KAMPALA — President Yoweri Kaguta Museveni walked off the stage at Kololo Independence Grounds this week with the ruling party’s nomination firmly in hand, ready to extend his hold on Uganda for another five years. The moment was wrapped in the usual trappings of loyalty and celebration: party faithful cheering, NRM Secretary General Richard Todwong praising him as a “steady guide,” and calls for unity against rivals in next year’s elections.
Yet outside the glow of Kololo, another sound is rising, less celebratory, more insistent. It is the rumble of disgruntled arts teachers, who accuse Museveni’s government of institutionalizing inequality by paying science teachers more while leaving them on subsistence salaries. In private schools, many earn as little as Shs 200,000 a month, a figure so low that some abandon the classroom altogether.
Deputy Speaker of Parliament Thomas Tayebwa put the problem bluntly: “Most of the teachers in the art schools are not even paid. When we go to the village and engage with them, especially the ones in rural schools, they are not even paid.”
For Museveni, the pay disparity is no accident; it is a strategy. In his speech, he made no apology for prioritizing scientists, calling them the “engine of Uganda’s economic transformation.” Roads, hospitals, power stations, agriculture, all, he argued, require the immediate expertise of engineers, doctors, and extension workers. The arts, he acknowledged with a touch of humor, could wait.
“I am a man of literature. I can quote for you Shakespeare and all that,” he said. “But when there is a problem on the road, I can’t help you. We need engineers. Let’s finish them, then we shall go to the arts.”
The logic is clear: Museveni wants to build an economy anchored in science and technology. But the political risk is equally stark. Arts teachers are not just employees; they are voters, opinion shapers in villages and towns, often the most educated members of their communities. Alienating them in an election cycle carries consequences.
Their argument is not even about dethroning scientists. “Our quarrel has not been the amount they are earning,” one teacher told Tayebwa. “We are only saying, if you have given so-and-so more, we also want fairness.” That demand for fairness has a way of resonating beyond staff rooms, cutting across a wider electorate that feels left out of Uganda’s growth narrative.

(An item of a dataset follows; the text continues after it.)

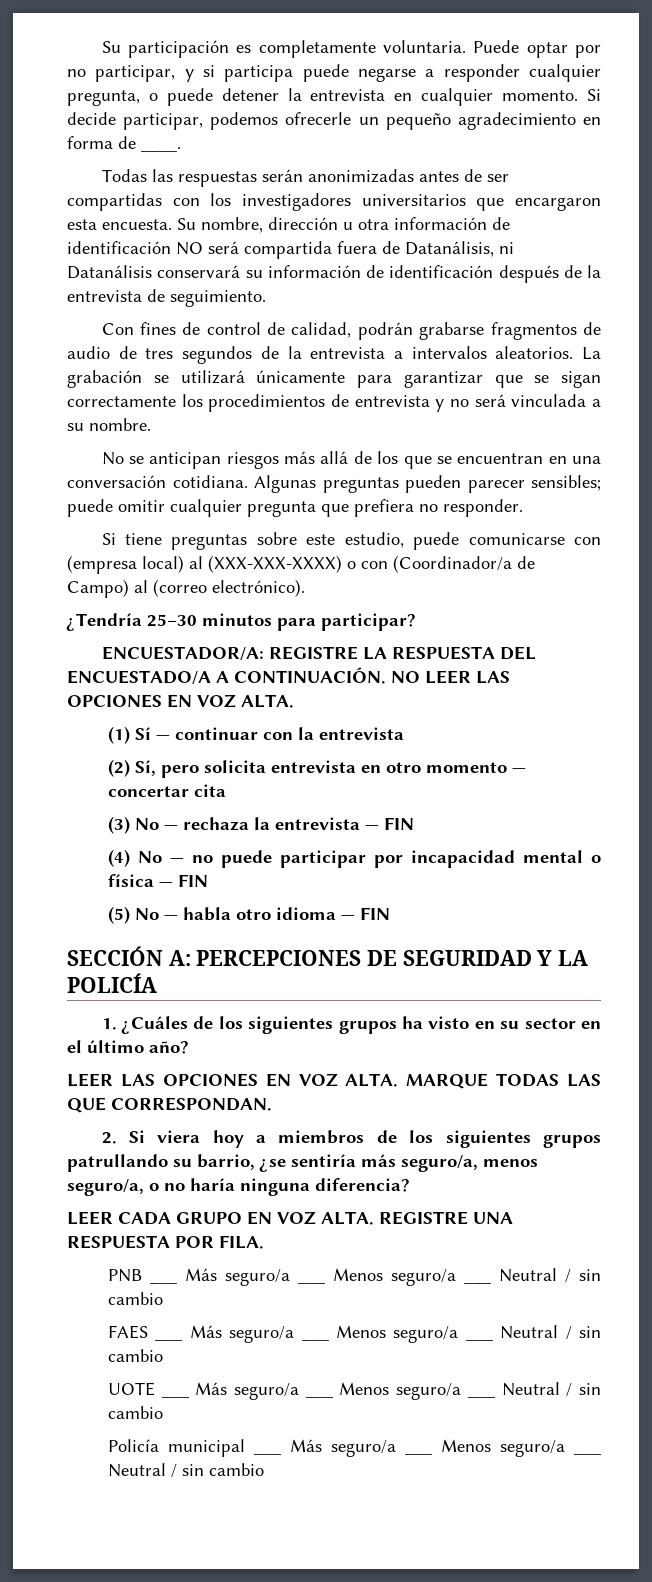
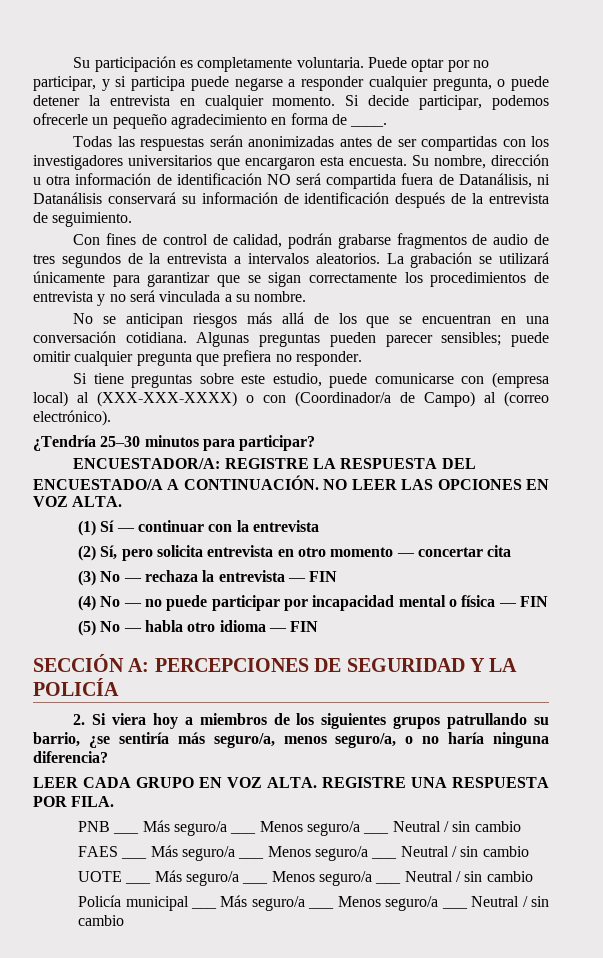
- 1. ¿Cuáles de los siguientes grupos ha visto en su sector en el último año?
- LEER LAS OPCIONES EN VOZ ALTA. MARQUE TODAS LAS QUE CORRESPONDAN.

In a campaign where opposition figures like Robert Kyagulanyi, Maj. Gen. Mugisha Muntu, and Nandala Mafabi will seek to position themselves as champions of ordinary people, Museveni’s refusal to budge on the pay gap could become ammunition.
A Balancing Act
Museveni’s approach reveals the larger balancing act of his campaign. On one hand, he wants to present himself as the visionary economist, willing to take unpopular decisions in service of long-term transformation. On the other, he must contend with the lived realities of Ugandans who feel that progress has not trickled down, that fairness matters as much as growth.
The arts-versus-sciences pay debate touches a nerve because it speaks to a broader inequality, between rural and urban, poor and middle class, those in power and those who feel invisible. Teachers in neglected rural schools, struggling to pay rent or buy food, embody that frustration in a way that can be politically potent.
At Kololo, Todwong framed the campaign as a collective party mission: “This is a party campaign, not an individual campaign. We call upon those thinking of standing as independents to reconsider and rally behind all flag bearers.” The message was unity, discipline, mobilization.
But even as the NRM rallies door-to-door, stage-to-stage, it faces a question: can it rally classrooms full of underpaid arts teachers who feel dismissed by the very government they serve?
Museveni’s scientific pragmatism may play well with voters who want to see more hospitals, roads, and electricity. But his dismissal of arts teachers’ concerns risks painting him as indifferent to fairness, a dangerous perception in an election where rivals will try to cast him as out of touch.
The Road Ahead
As the Electoral Commission officially continues to nominate all candidates, requiring academic papers, nomination fees, and district-level endorsements, the race for the State House will gather speed. Museveni enters it with the machinery of the NRM behind him, a loyal base, and a reputation for stability.
But in schoolrooms across Uganda, teachers will be watching closely. For them, this is not a debate about Shakespeare versus engineers. It is about dignity, fairness, and the value of their work in shaping Uganda’s future citizens.
If Museveni can convince them that their turn will indeed come, he may keep the “arts teacher monkey” off his back. If not, their frustration could echo far beyond the classroom, right into the heart of the campaign.